La canción que nunca calla: La Incomparable, de Cecilia
Las grabaciones originales de las canciones de este disco fueron realizadas entre 1961 y 1966. Décadas más tarde, en una compilación hecha en 1995 por el sello EMI, nace La Incomparable, una edición lanzada en formatos CD y casete en honor al apellido artístico con que se reconoce a La Diva. Cecilia fue tal vez la primera mujer ídola en Chile, cuando, en su apogeo, era capaz de llenar teatros con capacidad de cinco mil personas dos veces en un día, mientras que sus compañeros de la llamada Nueva Ola Chilena lo lograban en grupo y sólo en una función. Es que «La Incomparable» era –y es– una provocadora, una auténtica líder, que como toda buena artista, fue una adelantada a sus tiempos: dejó atrás los vestidos y los cánones de belleza establecidos para configurar su propia imagen, acompañada de una performance sobre el escenario que la acompañaría para siempre. Su voz jovial en estas canciones retratan muy bien aquel ímpetu de La Incomparable, que ha sido recogido por nuevas generaciones de músicas chilenas, sin ir más lejos, la exitosa cantante y compatriota radicada en México, Mon Laferte.
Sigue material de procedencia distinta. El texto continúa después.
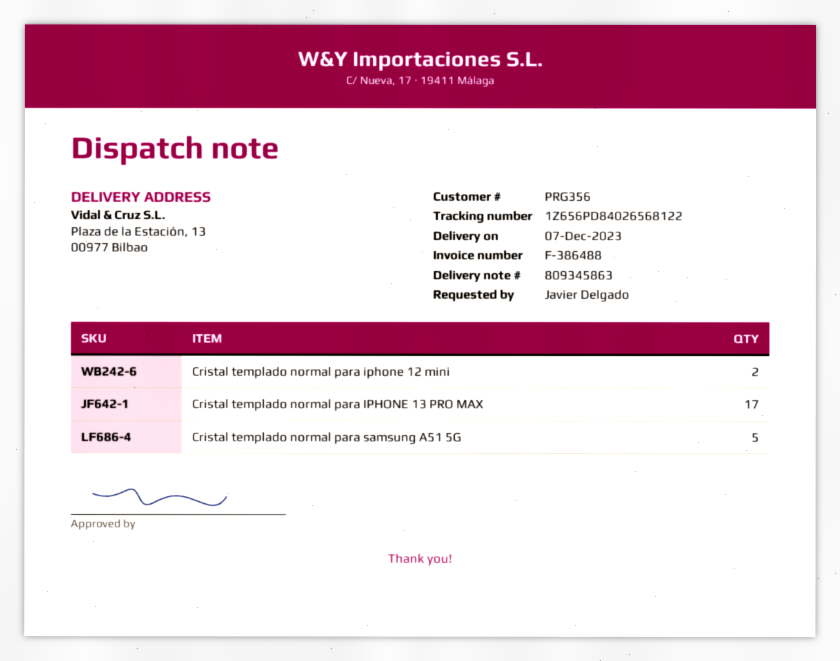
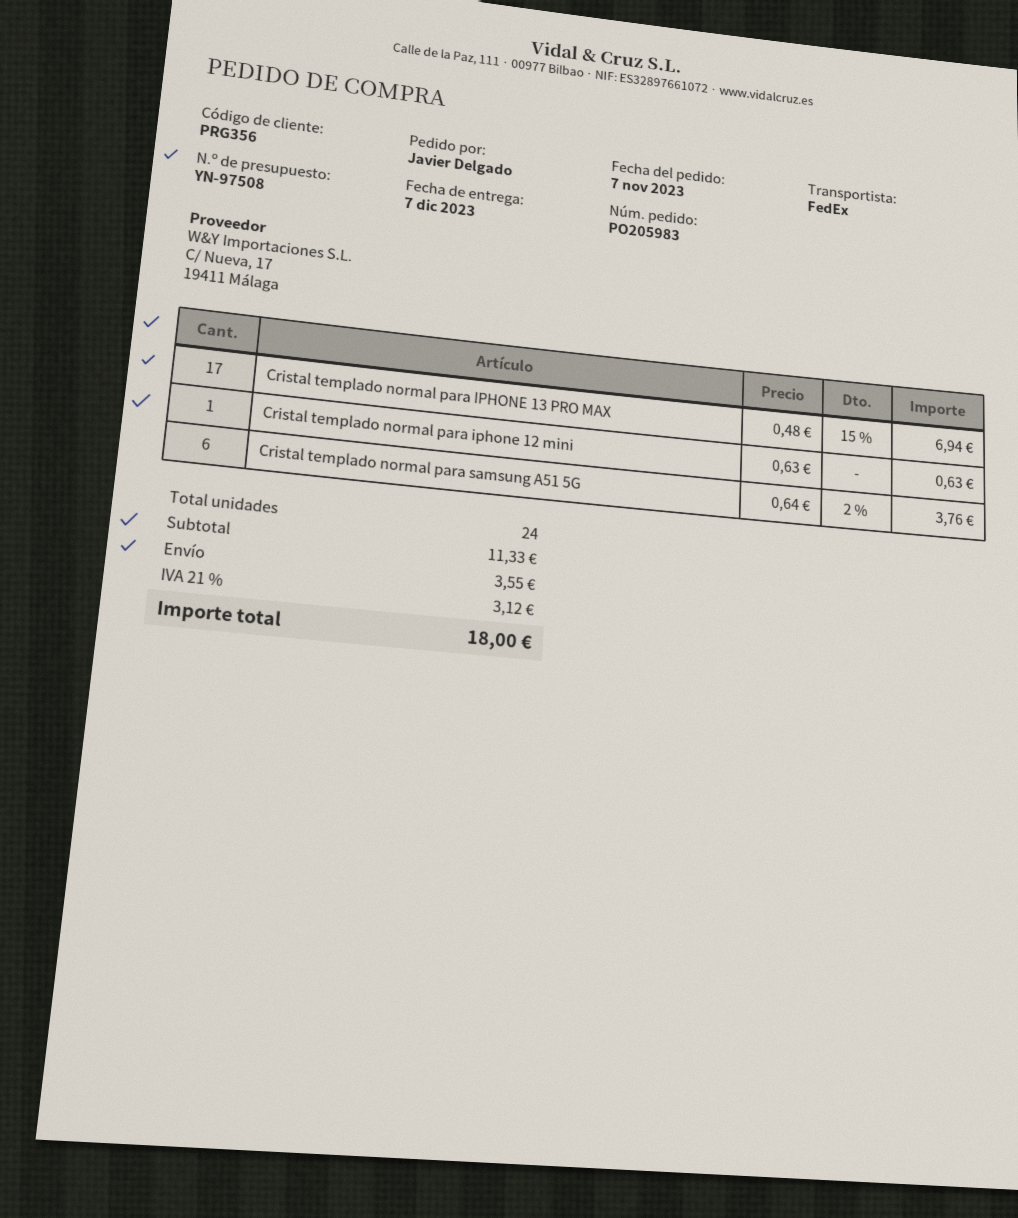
Cristal templado normal para iphone 12 mini: 2 -> 1
Cristal templado normal para samsung A51 5G: 5 -> 6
En esta edición aparecen los clásicos que popularizó La Incomparable, como Baño de mar a media noche, Aleluya y Puré de papas, pero también otras canciones llenas de emoción y desgarro: Todo ya lo sé y Último baile son interpretaciones majestuosas, los colores de su voz no zigzaguean en otras tonalidades. Cecilia se mueve en rojo, rojo furioso, blanco o negro.

La misma boca grita y susurra: Dual, de 1915
Indie, rock, funk y pop son algunos de los estilos que esta banda argentina explora en dos de sus álbumes editados. Dual es su primer trabajo (2016) y deja en claro que la juventud de sus integrantes –diecinueve años– no fue impedimento para dominar los instrumentos que ejecutan, ni para componer bellas melodías con sutiles complejidades. Es fascinante notar cómo corre por sus venas el trabajo de monstruos del rock argentino como Charly García y Luis Alberto Spinetta. Sin embargo, y aunque suene contradictorio, logran desprenderse de ellos encontrando un sonido actual, efervescente, con grooves que hipnotizan y conceptos en sus líricas que invitan a viajar. Dual, El gede, Desayuno son algunos de los temas potentes de este trabajo, un disco de alta factura, conceptual, que guarda como todo primer álbum, un sabroso gusto a búsqueda, exploración y libertad compositiva.